-- Record excerpts follows --

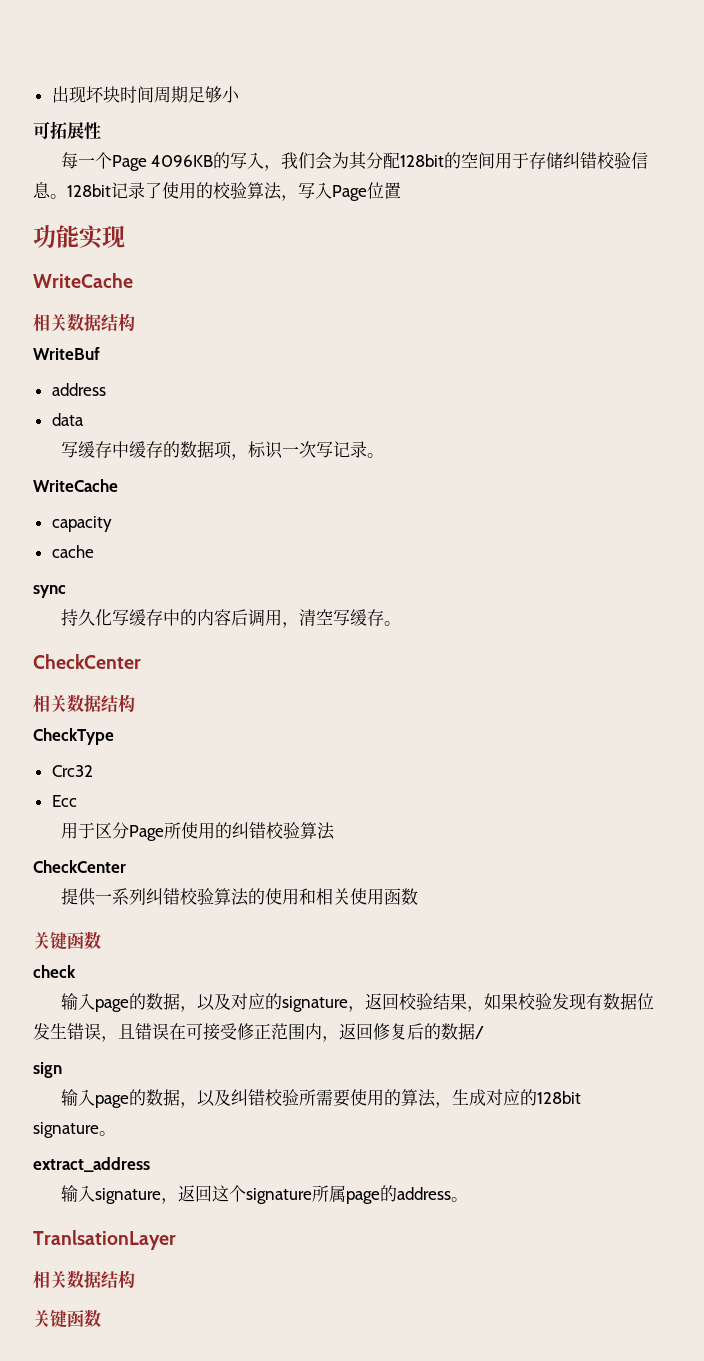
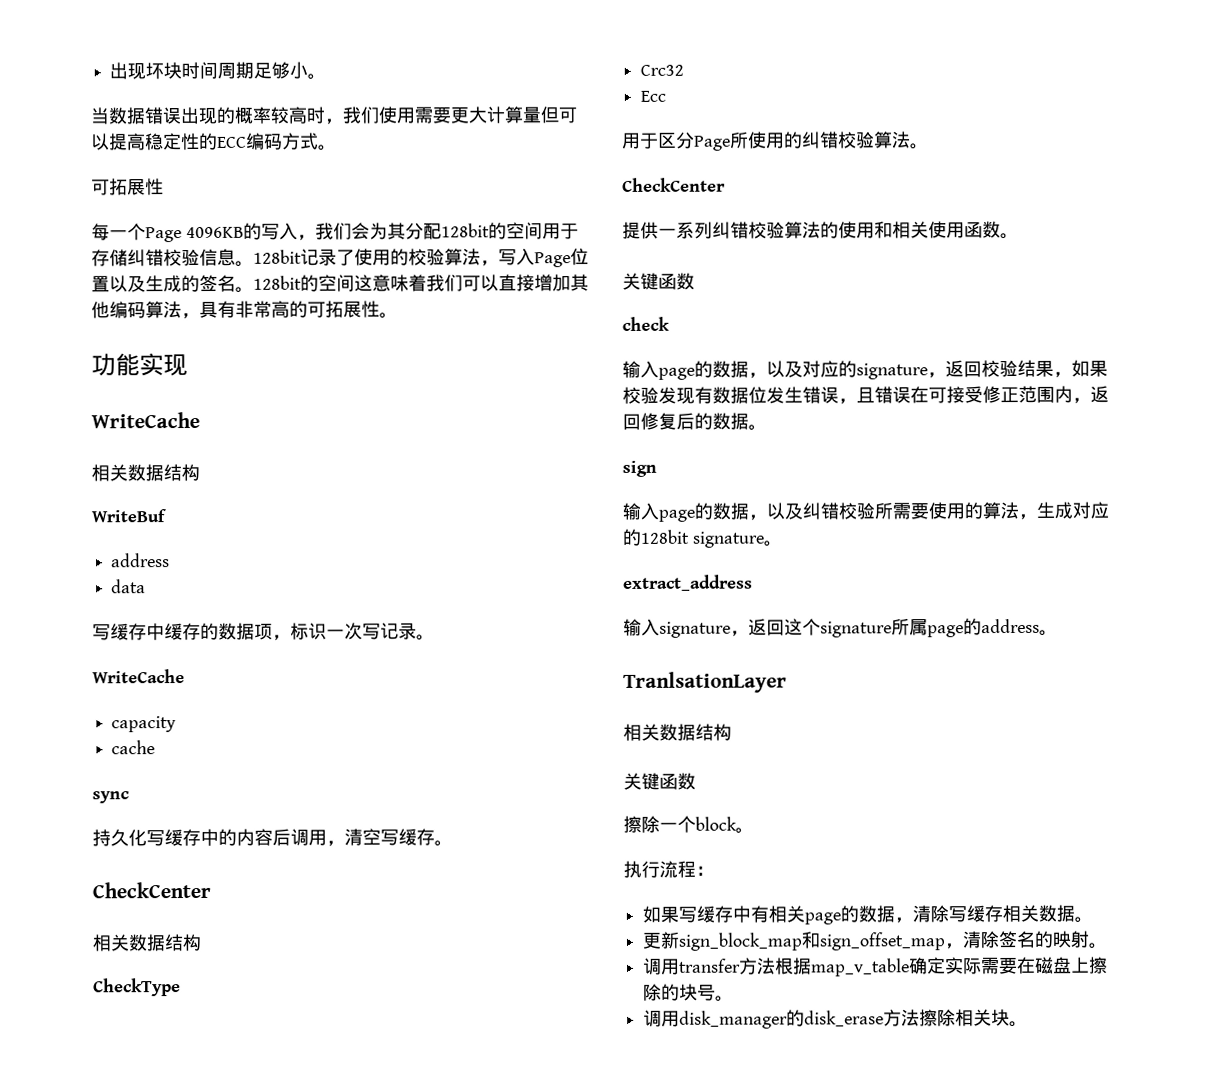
- 出现坏块时间周期足够小
+ 出现坏块时间周期足够小。
+ 当数据错误出现的概率较高时，我们使用需要更大计算量但可以提高稳定性的ECC编码方式。
- 128bit记录了使用的校验算法，写入Page位置
+ 128bit记录了使用的校验算法，写入Page位置以及生成的签名。128bit的空间这意味着我们可以直接增加其他编码算法，具有非常高的可拓展性。
- 用于区分Page所使用的纠错校验算法
+ 用于区分Page所使用的纠错校验算法。
- 提供一系列纠错校验算法的使用和相关使用函数
+ 提供一系列纠错校验算法的使用和相关使用函数。
- 输入page的数据，以及对应的signature，返回校验结果，如果校验发现有数据位发生错误，且错误在可接受修正范围内，返回修复后的数据/
+ 输入page的数据，以及对应的signature，返回校验结果，如果校验发现有数据位发生错误，且错误在可接受修正范围内，返回修复后的数据。
+ 擦除一个block。
+ 执行流程：
+ 如果写缓存中有相关page的数据，清除写缓存相关数据。
+ 更新sign_block_map和sign_offset_map，清除签名的映射。
+ 调用transfer方法根据map_v_table确定实际需要在磁盘上擦除的块号。
+ 调用disk_manager的disk_erase方法擦除相关块。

-- Record excerpts concluded --

▶ **Exercise goal**: Extract every line containing the string "用于区分Page所使用的纠错校验算法" from the material.

▶ **Solution for this problem**:
- 用于区分Page所使用的纠错校验算法
+ 用于区分Page所使用的纠错校验算法。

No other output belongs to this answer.